Потом был полусон-полудремота, утомительный, с обрывками каких-то дурацких сновидений. То и дело Петр смотрел на часы, но время тянулось безнадежно медленно. В 18.00 он проснулся окончательно и включил приемник. Передавались бравурные военные марши. В 18.00 что-то щелкнуло, и послышался голос диктора, возвещавший о начале репортажа с площади перед собором святого Людовика.
Диктор расписывал праздничные толпы, пришедшие приветствовать своего любимого вождя, яркие костюмы королей и принцев, выправку бравых офицеров.
«Деревья и дома вокруг площади украшены гирляндами разноцветных лампочек, на вход в собор наведены прожектора, весь собор залит ослепительным светом, — захлебывался восторгом диктор.
Жених и невеста, его превосходительство и мисс Элинор Карлисл, выходят из машины, офицеры вскинули обнаженные сабли, скрестили их, образуя коридор, ведущий к ступеням храма.
«Молодые поднимаются по ступеням собора, — торопился диктор. — Народ восторженно рукоплещет. Его превосходительство оборачивается, поднимает руку и приветствует своих многострадальных и так любящих его подданных. Но что это… Его превосходительство, кажется, споткнулся… Он падает… Ему плохо? Офицеры подхватывают его, окружают… Ничего не вижу… Все смешалось… Его превосходительство несут к машине. Он… убит?»

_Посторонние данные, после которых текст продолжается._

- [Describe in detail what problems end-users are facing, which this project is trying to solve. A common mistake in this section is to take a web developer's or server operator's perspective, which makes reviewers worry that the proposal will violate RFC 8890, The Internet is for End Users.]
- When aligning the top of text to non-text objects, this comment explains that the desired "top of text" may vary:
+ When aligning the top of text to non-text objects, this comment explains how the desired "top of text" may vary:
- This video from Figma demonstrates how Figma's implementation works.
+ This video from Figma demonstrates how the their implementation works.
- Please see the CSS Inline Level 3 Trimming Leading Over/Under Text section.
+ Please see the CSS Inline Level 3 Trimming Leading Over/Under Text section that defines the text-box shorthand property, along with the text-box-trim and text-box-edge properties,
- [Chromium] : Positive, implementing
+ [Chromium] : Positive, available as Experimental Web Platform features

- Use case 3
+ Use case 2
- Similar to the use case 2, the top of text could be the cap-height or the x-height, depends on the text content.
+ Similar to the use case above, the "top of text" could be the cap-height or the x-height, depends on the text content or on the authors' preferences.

Щелчок, и передача оборвалась.
Петр вскочил, кинулся к двери, забарабанил в нее.
— Сэр? — отворилось окошечко. На Петра смотрел новый, незнакомый ему тюремщик.
— Спросите ваше начальство, на чье имя я должен теперь подавать апелляцию, — взяв себя в руки, равнодушно спросил Петр. — Президент Эбахон только что убит.

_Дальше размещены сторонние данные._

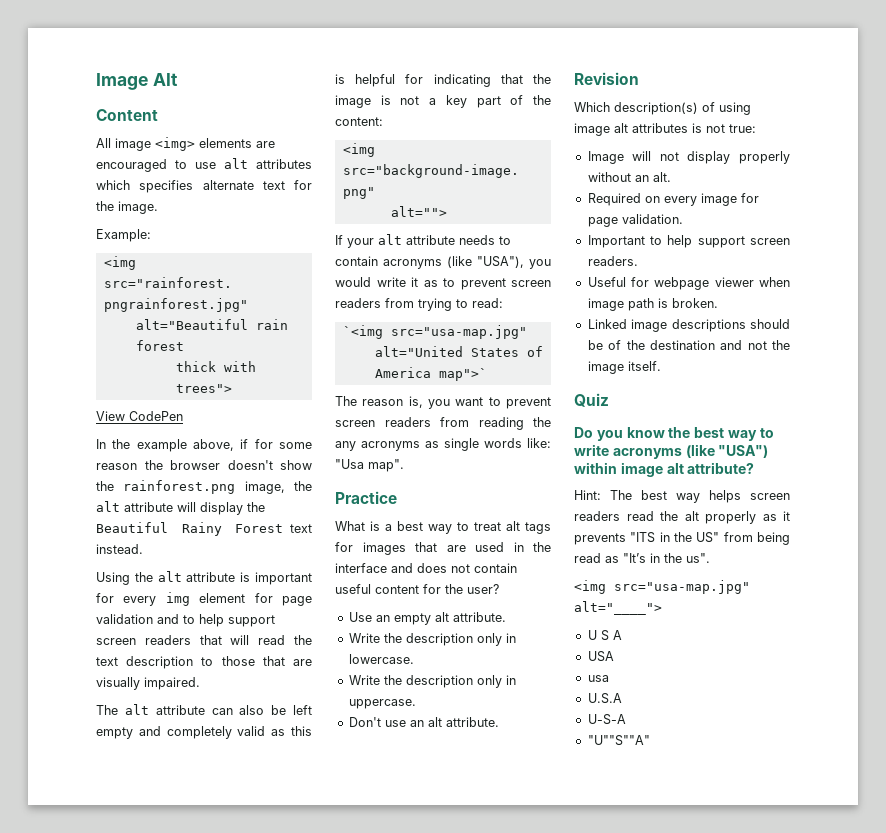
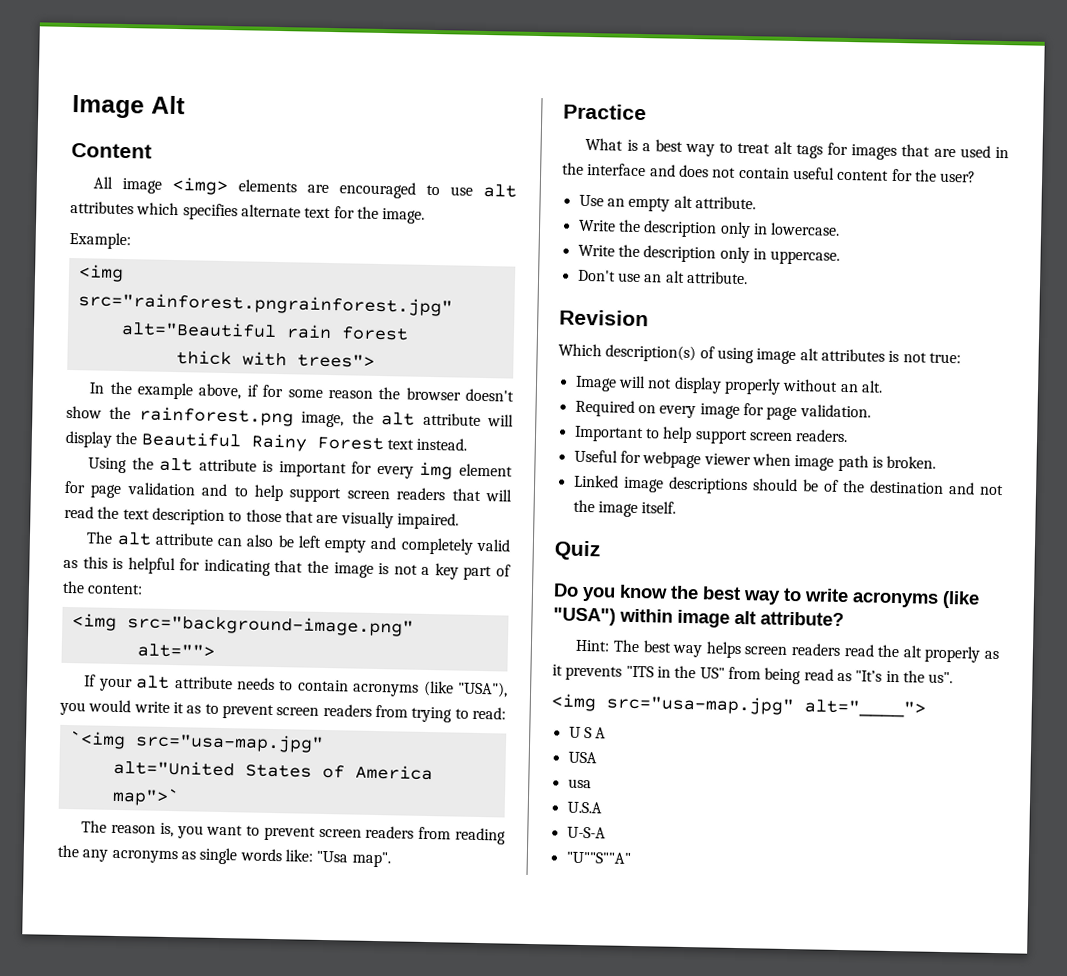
- View CodePen

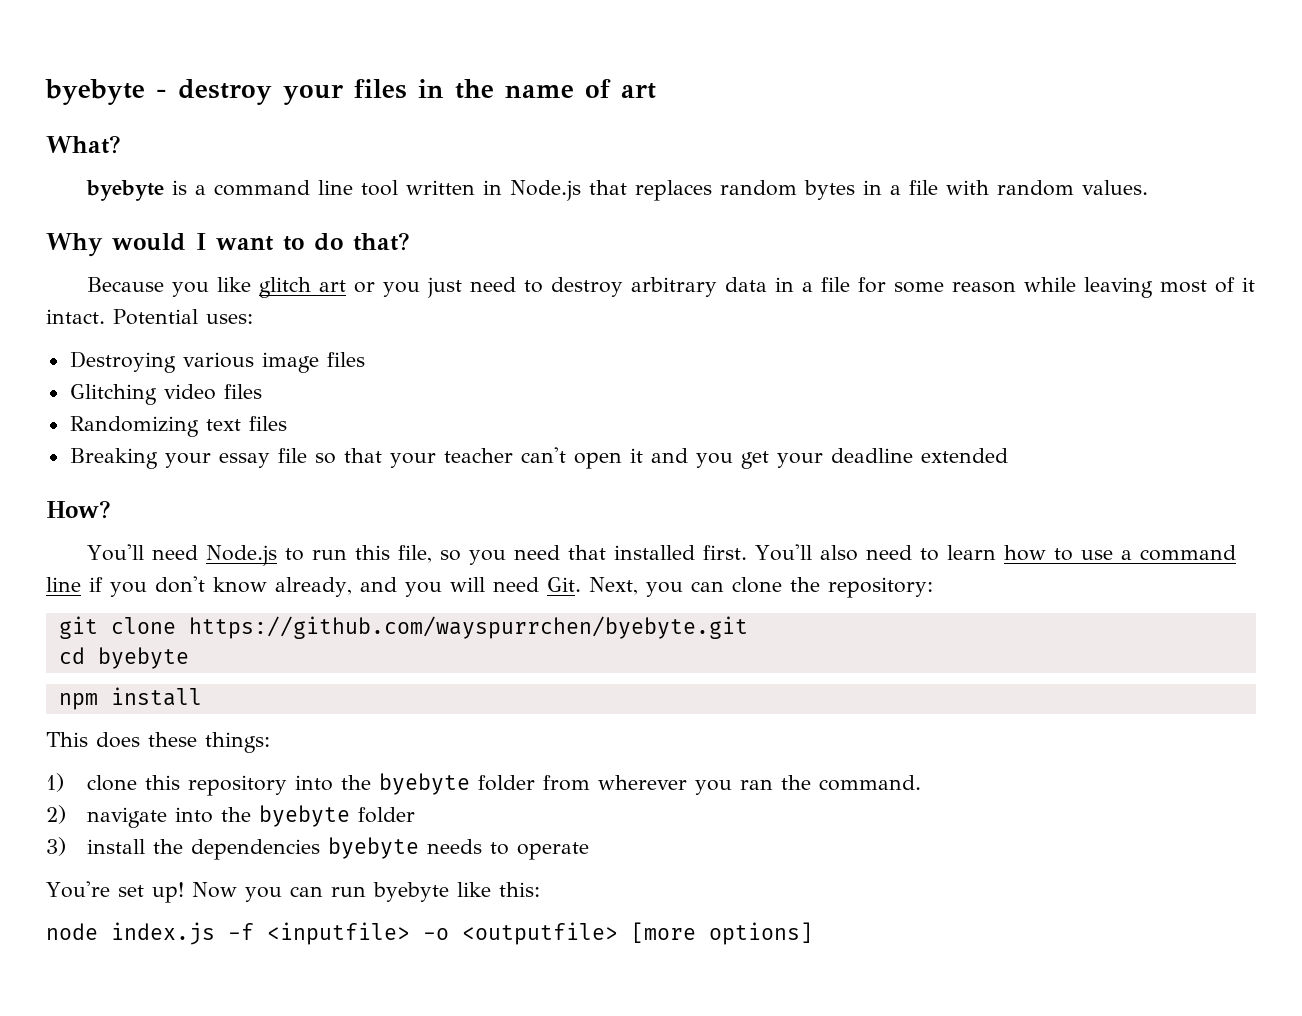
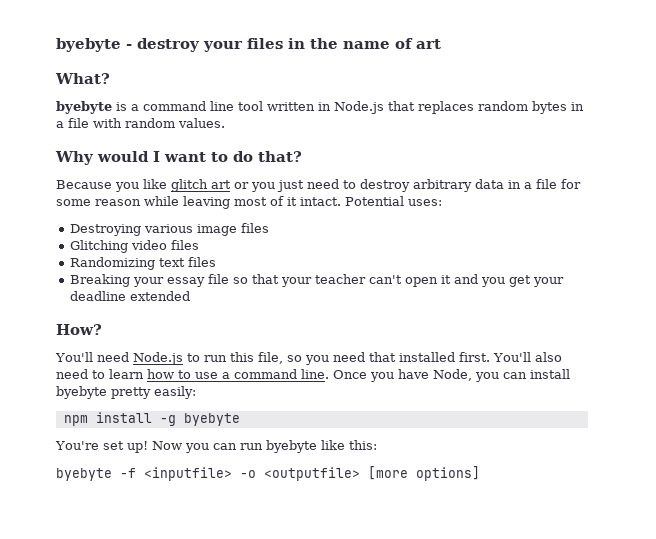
- You'll also need to learn how to use a command line if you don't know already, and you will need Git. Next, you can clone the repository:
- git clone https://github.com/wayspurrchen/byebyte.git
- cd byebyte
+ You'll also need to learn how to use a command line. Once you have Node, you can install byebyte pretty easily:
- npm install
- This does these things:
- 1) clone this repository into the byebyte folder from wherever you ran the command.
- 2) navigate into the byebyte folder
- 3) install the dependencies byebyte needs to operate
+ npm install -g byebyte
- node index.js -f <inputfile> -o <outputfile> [more options]
+ byebyte -f <inputfile> -o <outputfile> [more options]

Да, Петр в отличие от диктора не сомневался в этом. Винтовка с оптическим прицелом и глушителем в палатке Жака… его угроза убить Элинор, если она станет женой Эбахона! Жак выполнил свою угрозу, должно быть, убил обоих…
— Начальства никого нет, сэр, — ничего не поняв, встревожился тюремщик, — Кто убит, сэр?
— Президент! Эбахон!
— Президент? — округлились глаза тюремщика, и он поспешно захлопнул окошечко.
— Пре-езидент у-у-убит! — донесся его голос из-за двери, и Петр услышал, как поспешно застучали по каменному полу его кованые каблуки.
И вдруг вся тюрьма загрохотала. По коридорам послышались голоса, свистки, грохнул выстрел. Шум, грохот в двери, крики продолжались еще почти час, потом постепенно все стихло. Окошечко в двери опять открылось.
— Спать, сэр! Спать! — показалось в нем испуганное взмокшее лицо тюремщика. — Бунтовать не положено!
— Представляю, что сделали бы они с вами, если бы вырвались, — насмешливо сказал Петр. — А ведь могут, а? Вдруг власть-то уже… переменилась?